Viser la commercialisation comme produits de luxe
Alors que les changements climatiques pèsent sur l’agriculture dans le monde entier, le besoin de cultures capables de résister à des conditions climatiques extrêmes comme une sécheresse persistante est particulièrement important dans certaines régions d’Afrique subsaharienne et d’Asie du sud, où les petits exploitants agricoles ne dépendent que de quelques acres de terre. Certains des programmes de sélection de ces cultures sont basés aux États-Unis, mais ils sont beaucoup moins fréquemment inclus dans le régime alimentaire ou le mode de vie américain.
C'est pourquoi les marchés spécialisés seront cruciaux si ces cultures ont le moindre espoir de décoller ici, a affirmé Mme Cornish. Elle pense que, tout comme Tesla a ouvert la possibilité aux voitures électriques grand public en commercialisant d'abord le produit comme un produit de luxe, les produits haut de gamme comme les préservatifs, les pièces de tube de trachée et les gants chirurgicaux résistants aux radiations doivent être fabriqués avec du pissenlit et du guayule pour inspirer les producteurs à cultiver des quantités plus significatives de l’une ou l’autre de ces cultures.

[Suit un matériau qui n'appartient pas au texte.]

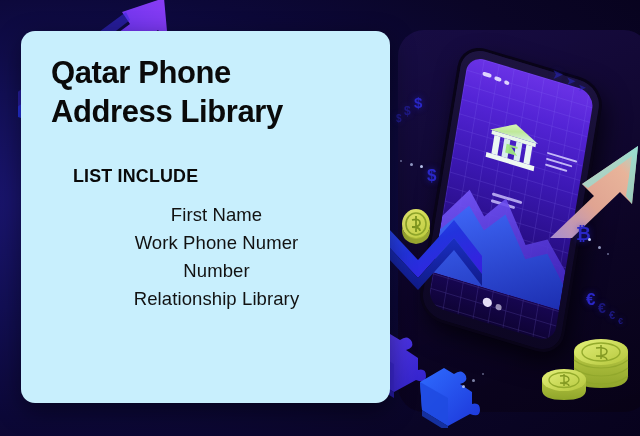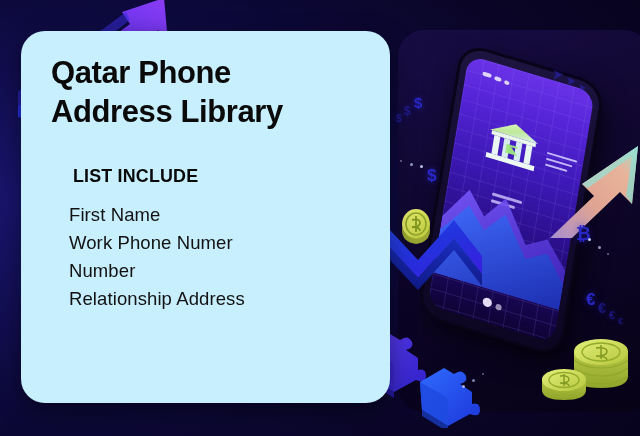--- a/index.html
+++ b/index.html
@@ -87,7 +87,7 @@
   
   .card{
     position:absolute;left:21px;top:31px;width:369px;height:372px;
-    background:#c8effd;border-radius:24px;
+    background:#c8effd;border-radius:14px;
     box-shadow:0 8px 26px rgba(0,0,0,.45);
   }
   .card-inner{padding:22px 26px 0 30px;}

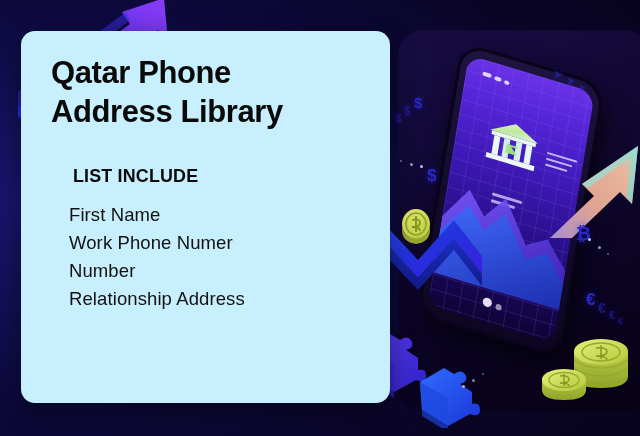--- a/index.html
+++ b/index.html
@@ -99,7 +99,7 @@
     margin:34px 0 0 22px;color:#0a0a0a;font-size:19px;font-weight:700;
     letter-spacing:.2px;transform:scaleX(.94);transform-origin:left center;
   }
-  .feature-list{margin:14px 0 0 18px;padding:0;list-style:none;}
+  .feature-list{margin:14px 0 0 18px;padding:0;list-style:none;text-align:center;}
   .feature-list li{
     color:#121212;font-size:18.5px;line-height:1.52;font-weight:400;
     letter-spacing:.1px;

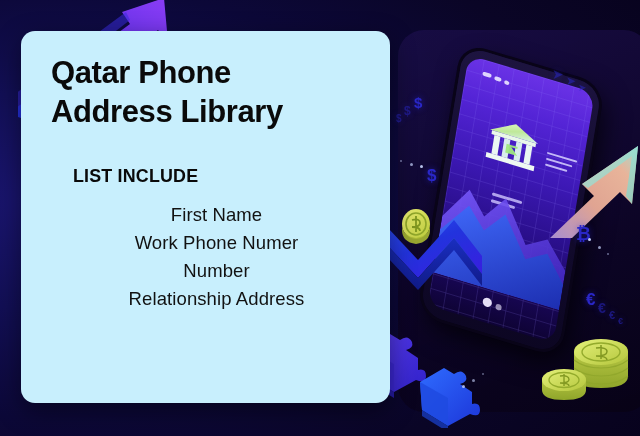--- a/index.html
+++ b/index.html
@@ -324,7 +324,7 @@
         <li>First Name</li>
         <li>Work Phone Numer</li>
         <li>Number</li>
-        <li>Relationship Address</li>
+        <li>Relationship Library</li>
       </ul>
     </div>
   </div>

«Vous ne pouvez pas le faire sans emprunter cette voie, car vous n'avez pas d'économies d'échelle et vous n'en avez pas assez pour pénétrer sur des marchés qui nécessitent des quantités importantes», a expliqué Mme Cornish.
Le guayule est «clairement une culture spécialisée et le sera probablement toujours» en termes de superficie cultivée, a déclaré Bill Niaura, directeur exécutif de l’innovation durable de Bridgestone. Il a déclaré que les travaux de Bridgestone sur le guayule se limitaient strictement au domaine de la recherche et du développement depuis environ dix ans, et que ce n'est qu'au cours des deux dernières années que l'entreprise en a fait une transition vers une activité d'exploration. «Vous essayez de développer une nouvelle industrie pour les Amériques qui n’existe pas actuellement», a-t-il dit.

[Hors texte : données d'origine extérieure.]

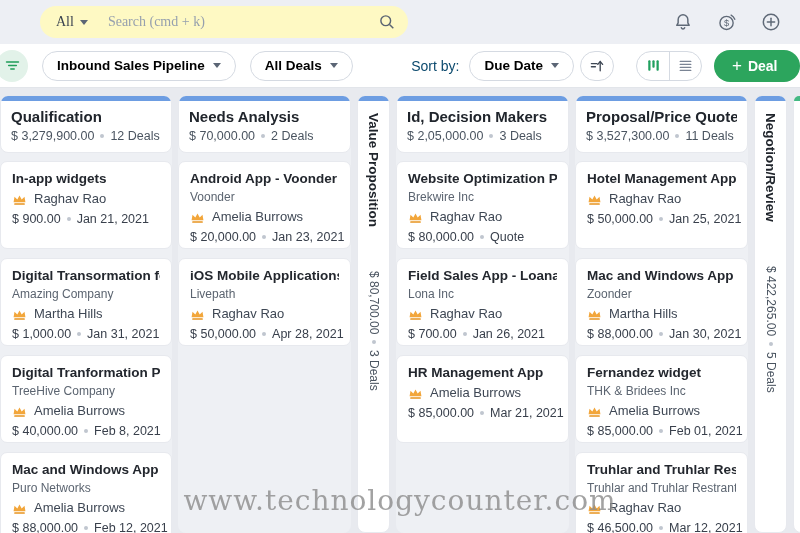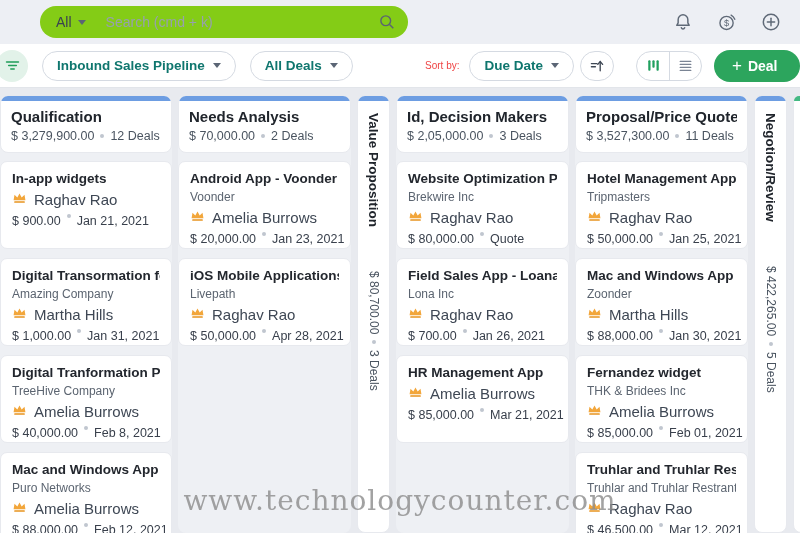--- a/index.html
+++ b/index.html
@@ -15,8 +15,8 @@
     padding:0 18px 0 40px;
   }
   .search-pill {
-    width:368px; height:32px; background:#84cc16; border-radius:16px;
-    display:flex; align-items:center; padding:0 12px 0 16px; gap:6px;
+    width:368px; height:32px; background:#fef9c3; border-radius:16px;
+    display:flex; align-items:center; padding:0 12px 0 16px; gap:6px;font-family:Liberation Serif, serif;
   }
   .scope { display:flex; align-items:center; gap:6px; cursor:pointer; }
   .scope-label { font-size:14px; color:#3a4350; }

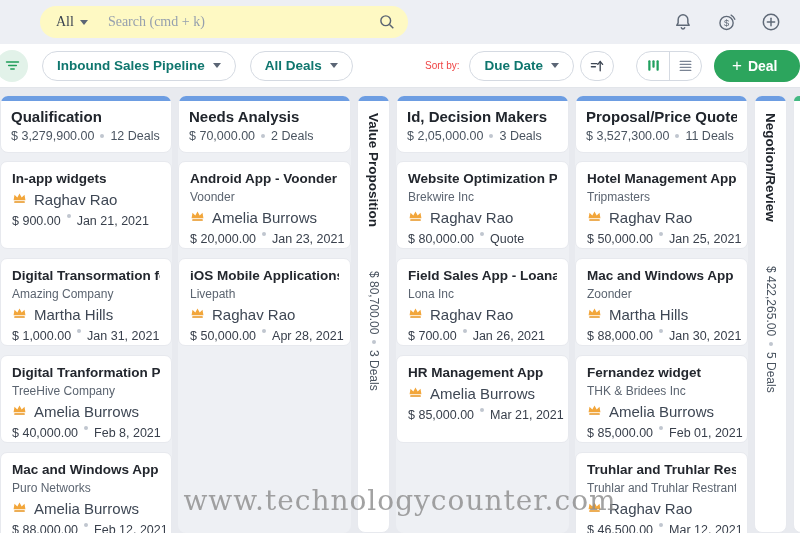--- a/index.html
+++ b/index.html
@@ -42,7 +42,7 @@
   .pill {
     height:30px; border:1px solid #d5dae2; border-radius:16px; background:#fff;
     display:flex; align-items:center; gap:8px; padding:0 14px;
-    font-size:13.5px; font-weight:700; color:#0f766e; cursor:pointer; white-space:nowrap;
+    font-size:13.5px; font-weight:700; color:#000000; cursor:pointer; white-space:nowrap;
   }
   .pill.ml { margin-left:14px; }
   .sort-label { margin-left:auto; font-size:10px; color:#ef4444; margin-right:10px; }

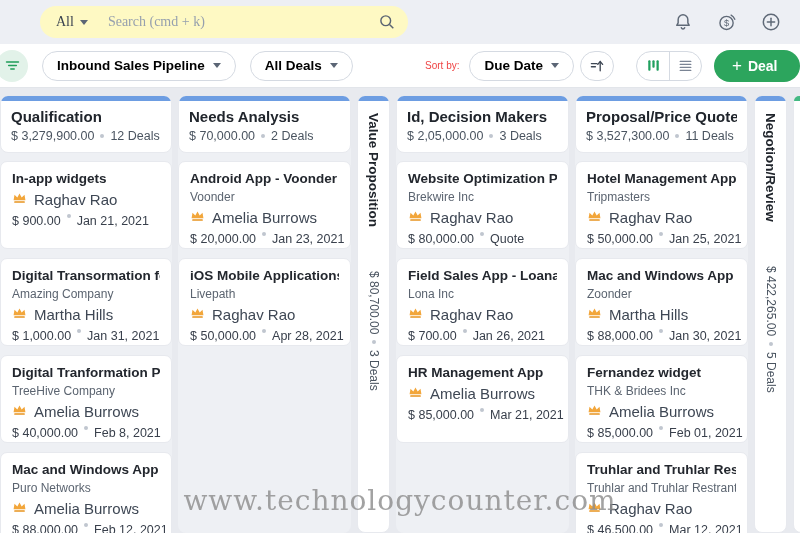--- a/index.html
+++ b/index.html
@@ -45,7 +45,7 @@
     font-size:13.5px; font-weight:700; color:#000000; cursor:pointer; white-space:nowrap;
   }
   .pill.ml { margin-left:14px; }
-  .sort-label { margin-left:auto; font-size:10px; color:#ef4444; margin-right:10px; }
+  .sort-label { margin-left:auto; font-size:14px; color:#0c4a6e; margin-right:10px; }
   .sort-order-pill {
     width:34px; height:30px; border:1px solid #d5dae2; border-radius:16px;
     display:flex; align-items:center; justify-content:center; margin-left:6px; cursor:pointer; background:#fff;

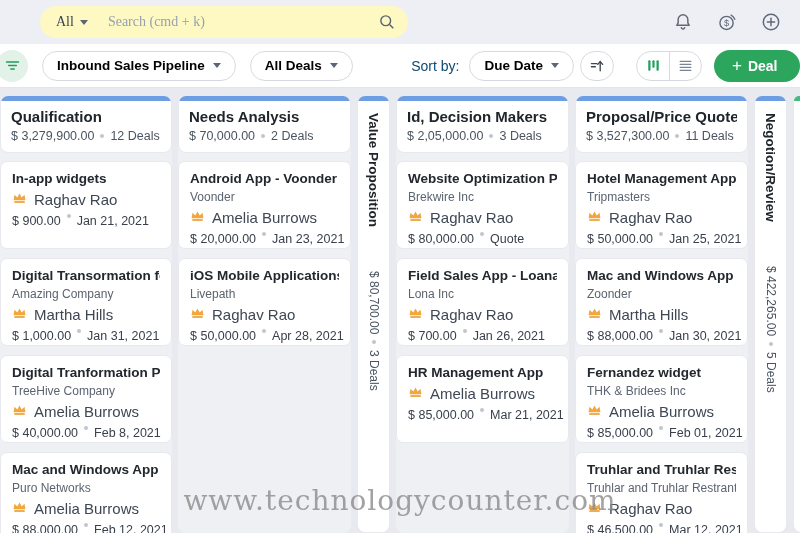--- a/index.html
+++ b/index.html
@@ -88,7 +88,7 @@
   }
   .card-title { font-size:13.5px; font-weight:700; color:#23272e; white-space:nowrap; overflow:hidden; }
   .card-company { font-size:12px; color:#5b6470; margin-top:4px; white-space:nowrap; overflow:hidden; }
-  .card-owner { display:flex; align-items:flex-start; gap:7px; margin-top:5px; font-size:15px; color:#3e4754; white-space:nowrap; }
+  .card-owner { display:flex; align-items:flex-end; gap:7px; margin-top:5px; font-size:13px; color:#3e4754; white-space:nowrap; }
   .crown { width:15px; height:13px; flex:none; display:inline-flex; }
   .card-amount { margin-top:6px; font-size:12.5px; color:#39404c; display:flex; align-items:flex-start; white-space:nowrap; }
 

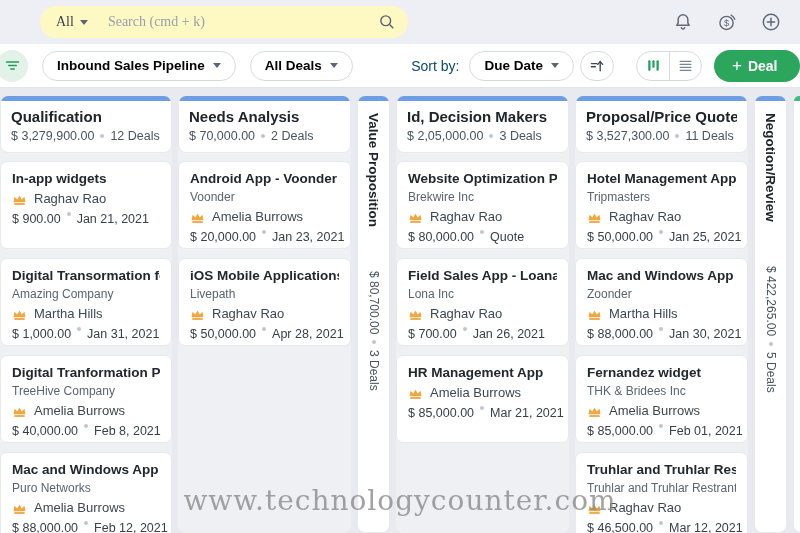--- a/index.html
+++ b/index.html
@@ -438,7 +438,6 @@
       <div class="cards">
         <div class="card">
           <div class="card-title">Hotel Management App</div>
-          <div class="card-company">Tripmasters</div>
           <div class="card-owner">
             <span class="crown">
               <svg viewBox="0 0 24 20" width="15" height="13">

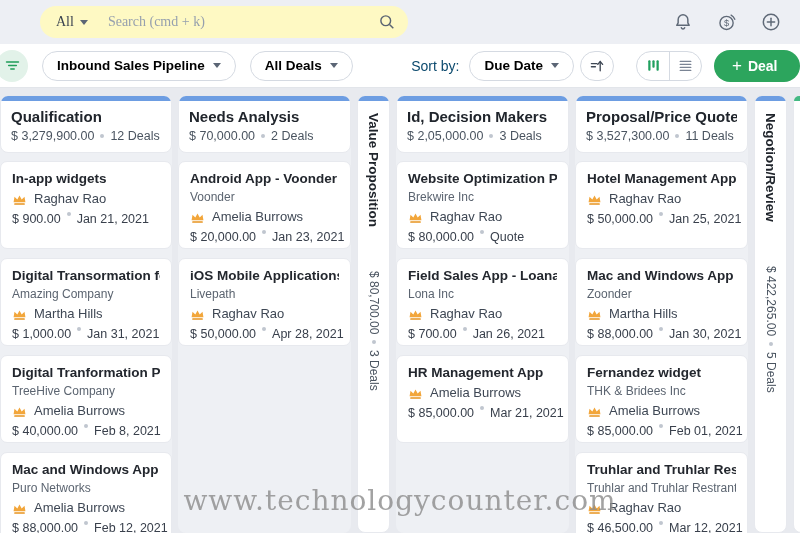--- a/index.html
+++ b/index.html
@@ -90,7 +90,7 @@
   .card-company { font-size:12px; color:#5b6470; margin-top:4px; white-space:nowrap; overflow:hidden; }
   .card-owner { display:flex; align-items:flex-end; gap:7px; margin-top:5px; font-size:13px; color:#3e4754; white-space:nowrap; }
   .crown { width:15px; height:13px; flex:none; display:inline-flex; }
-  .card-amount { margin-top:6px; font-size:12.5px; color:#39404c; display:flex; align-items:flex-start; white-space:nowrap; }
+  .card-amount { margin-top:6px; font-size:12.5px; color:#39404c; display:flex; align-items:center; white-space:nowrap; }
 
   
   .col-collapsed { width:33px; background:#fff; border:1px solid #e7e9ee; overflow:hidden; cursor:pointer; }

En attendant, les agriculteurs américains s'appuient sur une économie agricole construite sur la taille, de sorte qu'ils cultivent les produits qui leur permettent de choisir où vendre, a déclaré Curt Covington, directeur principal des affaires institutionnelles chez AgAmerica Lending, un gestionnaire d'investissements privés et un prêteur axé sur les terres agricoles.

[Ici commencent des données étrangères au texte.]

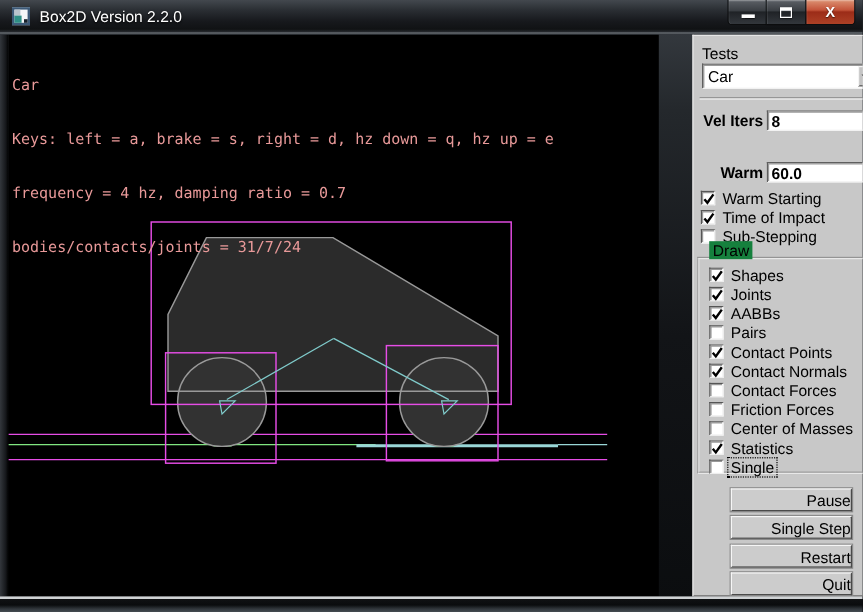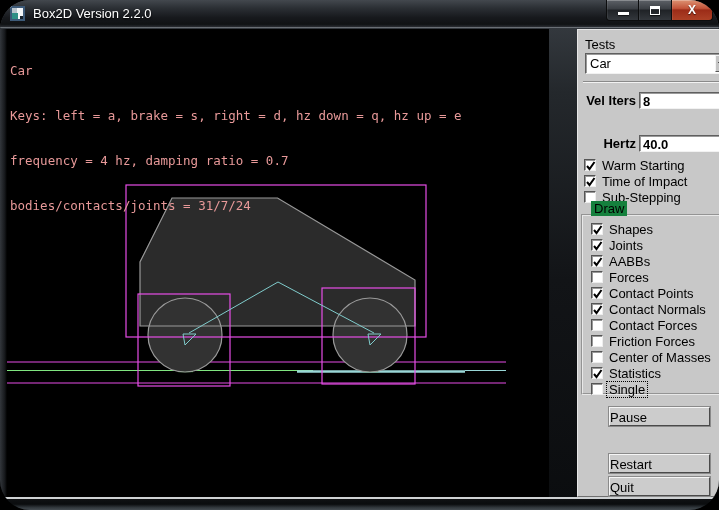--- a/index.html
+++ b/index.html
@@ -8,7 +8,6 @@
     position:relative;width:719px;height:510px;overflow:hidden;
     background:linear-gradient(180deg,#3a3f45 0%,#24282c 18%,#121417 55%,#0b0d0f 100%);
     font-family:"Liberation Sans",sans-serif;
-    border-radius:30px;
   }
   
   .titlebar{position:absolute;left:0;top:0;width:719px;height:28px;

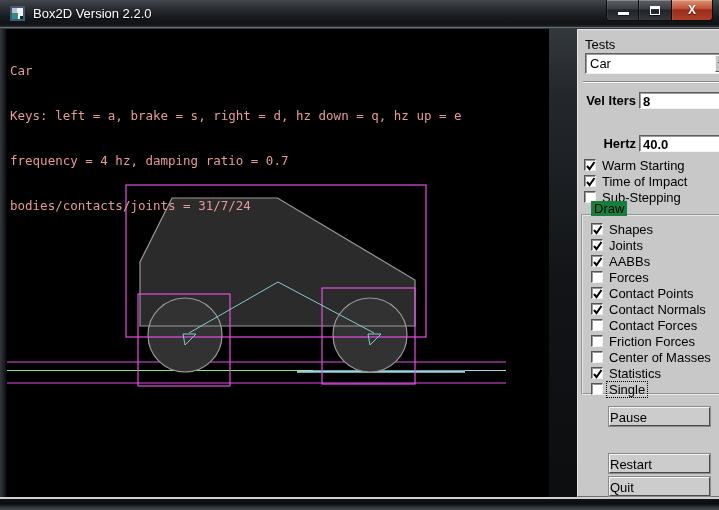--- a/index.html
+++ b/index.html
@@ -182,7 +182,7 @@
       </div>
     </div>
     <div class="spinrow" style="top:105px;">
-      <div class="spinlabel">Hertz</div>
+      <div class="spinlabel">Warm</div>
       <div class="spinbox">
           <div>40.0</div>
         </div>

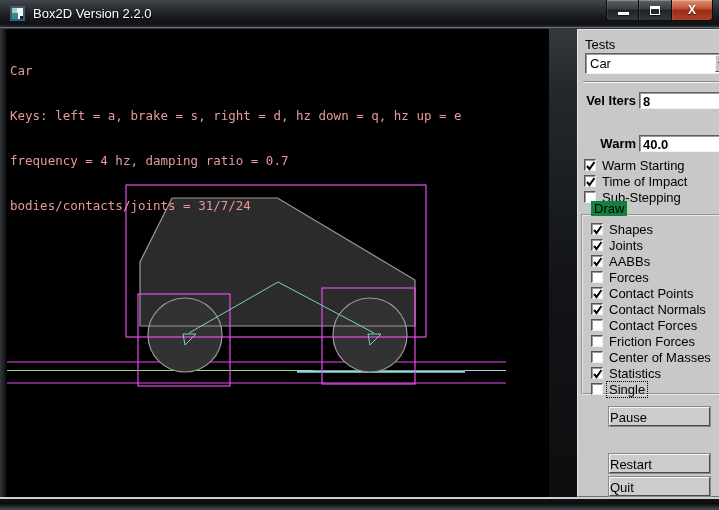--- a/index.html
+++ b/index.html
@@ -184,7 +184,7 @@
     <div class="spinrow" style="top:105px;">
       <div class="spinlabel">Warm</div>
       <div class="spinbox">
-          <div>40.0</div>
+          <div>60.0</div>
         </div>
       <div class="spinner">
         <div class="spinbtn up">

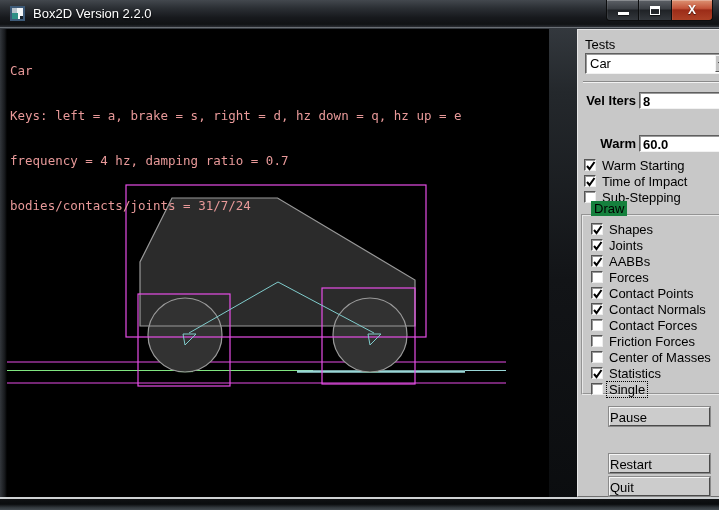--- a/index.html
+++ b/index.html
@@ -248,7 +248,7 @@
     </div>
     <div class="checkrow" style="left:13px;top:241px;">
       <div class="checkbox"></div>
-      <div class="checklabel">Forces</div>
+      <div class="checklabel">Pairs</div>
     </div>
     <div class="checkrow" style="left:13px;top:257px;">
       <div class="checkbox">

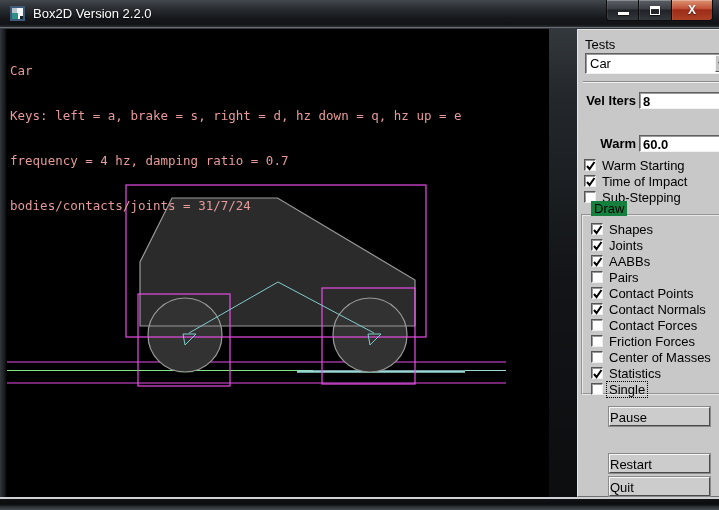--- a/index.html
+++ b/index.html
@@ -79,7 +79,7 @@
   .grouptitle{position:absolute;left:13px;top:171px;background:#15803d;padding:0 3px;}
   .btn{position:absolute;left:31px;width:101px;height:19px;background:#ccc;
     border:1px solid;border-color:#f6f6f6 #4a4a4a #4a4a4a #f6f6f6;
-    box-shadow:0 0 0 1px #8a8a8a;text-align:left;font-size:13px;padding-top:2px;cursor:default;}
+    box-shadow:0 0 0 1px #8a8a8a;text-align:right;font-size:13px;padding-top:2px;cursor:default;}
   
   .bottomborder{position:absolute;left:0;top:497px;width:719px;height:13px;
     background:linear-gradient(180deg,#cfd2d4 0%,#cfd2d4 14%,#101214 16%,#0a0c0e 55%,#30363b 80%,#454c52 100%);}

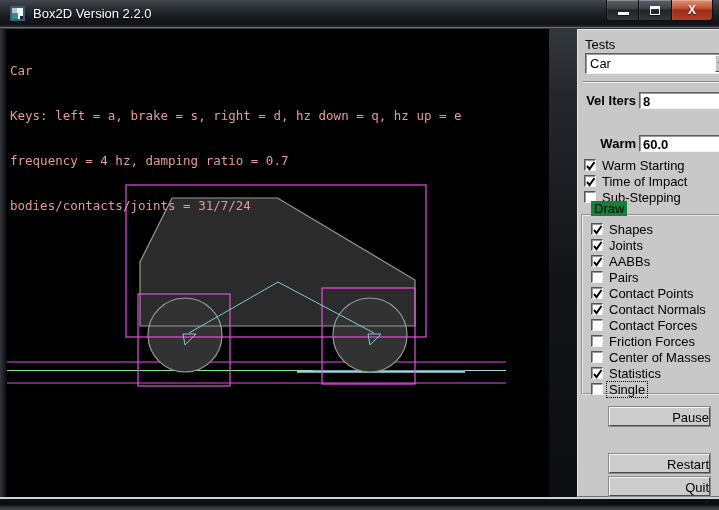--- a/index.html
+++ b/index.html
@@ -292,6 +292,7 @@
     </div>
 
     <div class="btn" style="top:377px;">Pause</div>
+    <div class="btn" style="top:400px;">Single Step</div>
     <div class="btn" style="top:447px;">Quit</div>
     <div class="btn" style="top:424px;">Restart</div>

Il a ajouté que les banquiers qui financent ces agriculteurs ne veulent souvent pas prendre le risque de se tourner complètement vers une culture qui n'a pas de marchés établis. Cela, a-t-il dit, pourrait être un problème pour le pays, car les changements climatiques exacerbent les menaces qui pèsent à l'avenir sur les cultures comme le coton et la luzerne, des cultures assoiffées cultivées dans le Sud-Ouest.